Start of py5 Reference Documentation
After a great struggle, I finally coded the basic structure of the py5 Reference Documentation. This was a rather intimidating task and probably one of the last difficult technical challenges I faced for the initial phase of this project.
Look at the documentation for the rect method. You'll see the layout is analogous to the Processing rect documentation. There are even links to the underlying Processing documentation when py5 makes calls to Processing.
The description texts and example code snippets all come from the Processing documentation with some automated modifications to translate Java code to Python. Because the translations were done with code, there are some errors. Still, the automated process did much of the work for me and will save me a lot of time as I finalize the documentation.

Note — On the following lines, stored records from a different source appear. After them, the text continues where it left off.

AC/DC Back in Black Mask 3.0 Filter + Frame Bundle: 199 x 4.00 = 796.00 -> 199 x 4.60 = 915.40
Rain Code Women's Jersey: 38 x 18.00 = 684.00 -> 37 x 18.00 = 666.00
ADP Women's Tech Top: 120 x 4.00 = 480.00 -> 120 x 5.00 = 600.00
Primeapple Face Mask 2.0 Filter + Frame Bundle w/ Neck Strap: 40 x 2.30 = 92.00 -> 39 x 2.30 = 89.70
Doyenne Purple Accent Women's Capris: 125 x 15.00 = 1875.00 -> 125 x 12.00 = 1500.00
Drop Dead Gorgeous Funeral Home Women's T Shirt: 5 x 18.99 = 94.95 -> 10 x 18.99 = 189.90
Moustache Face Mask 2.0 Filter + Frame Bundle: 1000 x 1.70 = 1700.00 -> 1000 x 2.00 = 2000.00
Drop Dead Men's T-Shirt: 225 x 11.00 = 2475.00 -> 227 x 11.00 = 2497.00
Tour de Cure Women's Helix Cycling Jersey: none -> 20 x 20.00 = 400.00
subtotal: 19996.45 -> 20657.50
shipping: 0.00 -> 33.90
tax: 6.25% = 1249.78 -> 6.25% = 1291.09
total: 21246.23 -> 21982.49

Currently, the reference documentation is incomplete. The py5 library exposes the public Processing methods and fields that had no documentation available for them. This is frequently the case for the methods and fields in the ancillary classes like py5shape. There is also no documentation for new features added by me like np_pixels or lines. I have a lot of work ahead of me to write all of the missing documentation.

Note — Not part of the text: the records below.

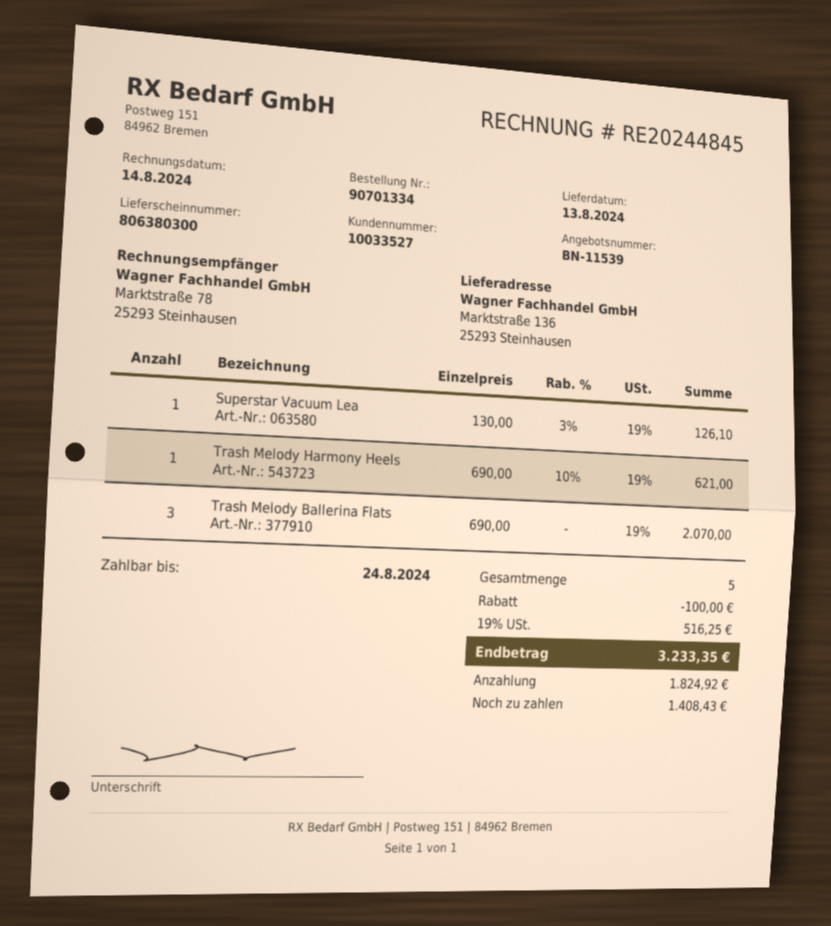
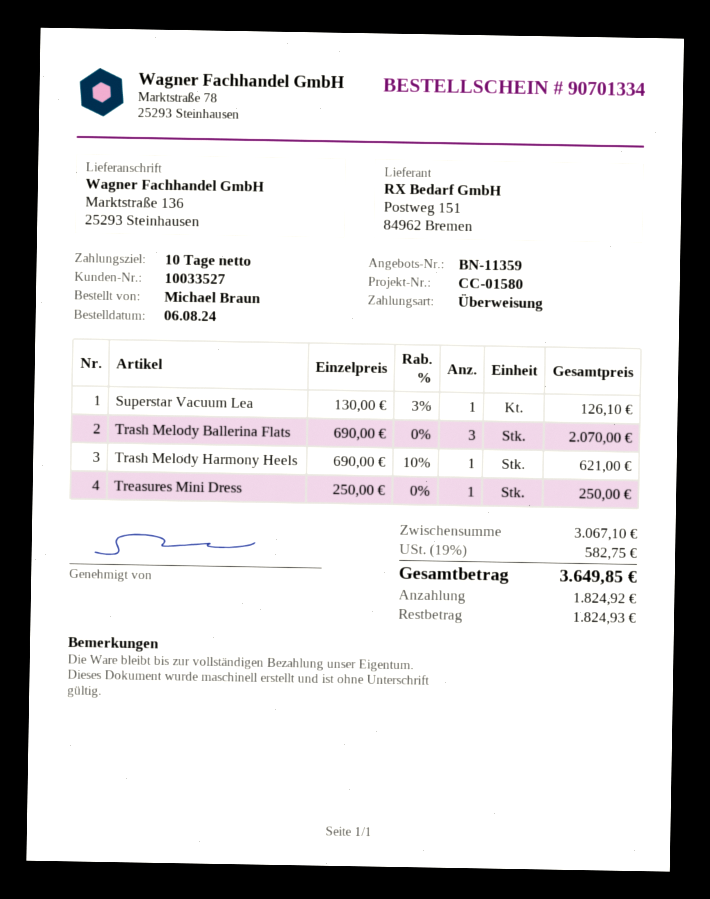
quote number: BN-11539 -> BN-11359
Treasures Mini Dress: none -> 1 x 250.00 = 250.00
discount: 100.00 -> none
tax: 19% = 516.25 -> 19% = 582.75
total: 3233.35 -> 3649.85
balance: 1408.43 -> 1824.93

I'm quite pleased that the contents of the py5 Python docstrings and the documentation you see on this website come from the same source files. I put a lot of work into that. This setup also supports my multilingual ambitions for py5. Once I complete the English documentation, I can translate it to other languages. Not only will I have multilingual reference documentation for this website, I'll be able to produce multiple versions of py5, each with the docstrings in a different language. And I'll do it in a way that will be easy to maintain. I know of no other Python library that can do this.